**Work to complete**
Omit every picture, then give all the entries again exactly.

**Records to use**

========

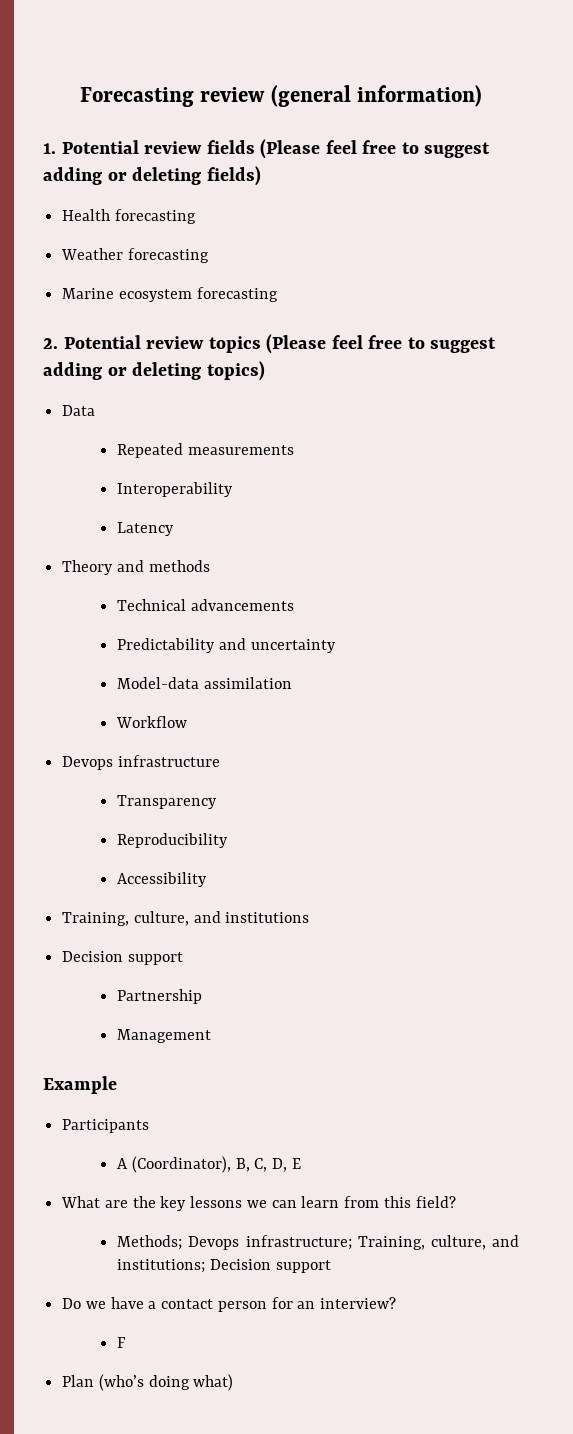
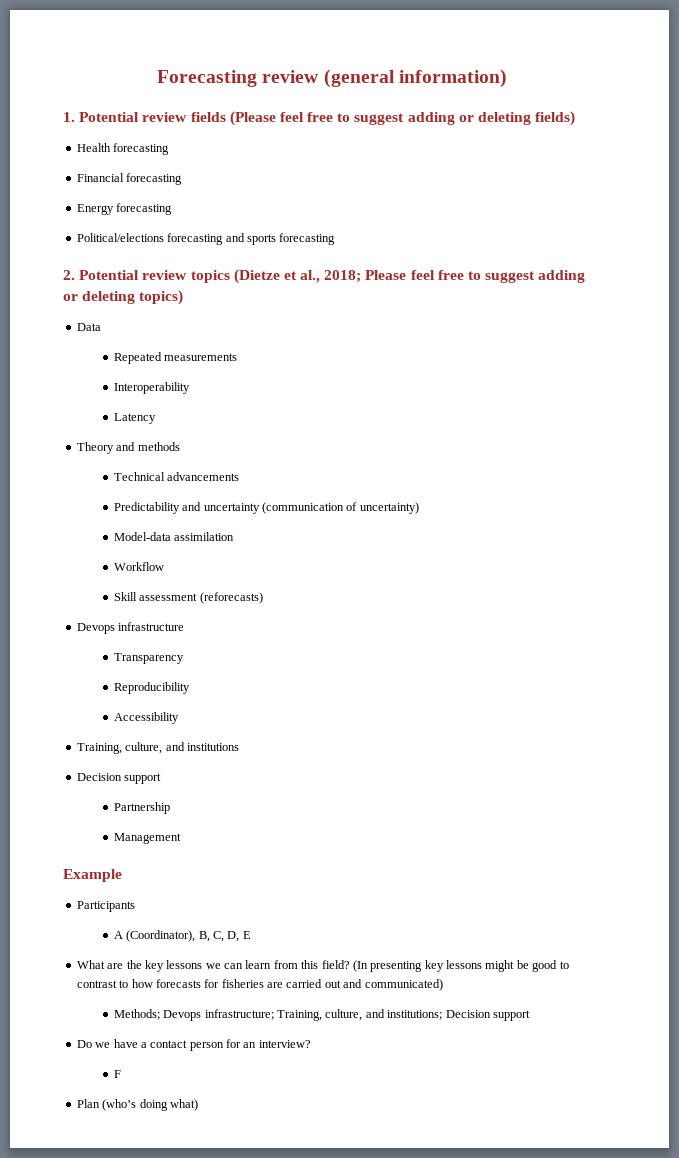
- Weather forecasting
- Marine ecosystem forecasting
+ Financial forecasting
+ Energy forecasting
+ Political/elections forecasting and sports forecasting
- 2. Potential review topics (Please feel free to suggest adding or deleting topics)
+ 2. Potential review topics (Dietze et al., 2018; Please feel free to suggest adding or deleting topics)
- Predictability and uncertainty
+ Predictability and uncertainty (communication of uncertainty)
+ Skill assessment (reforecasts)
+ (In presenting key lessons might be good to contrast to how forecasts for fisheries are carried out and communicated)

========

**Answer box**
- Weather forecasting
- Marine ecosystem forecasting
+ Financial forecasting
+ Energy forecasting
+ Political/elections forecasting and sports forecasting
- 2. Potential review topics (Please feel free to suggest adding or deleting topics)
+ 2. Potential review topics (Dietze et al., 2018; Please feel free to suggest adding or deleting topics)
- Predictability and uncertainty
+ Predictability and uncertainty (communication of uncertainty)
+ Skill assessment (reforecasts)
+ (In presenting key lessons might be good to contrast to how forecasts for fisheries are carried out and communicated)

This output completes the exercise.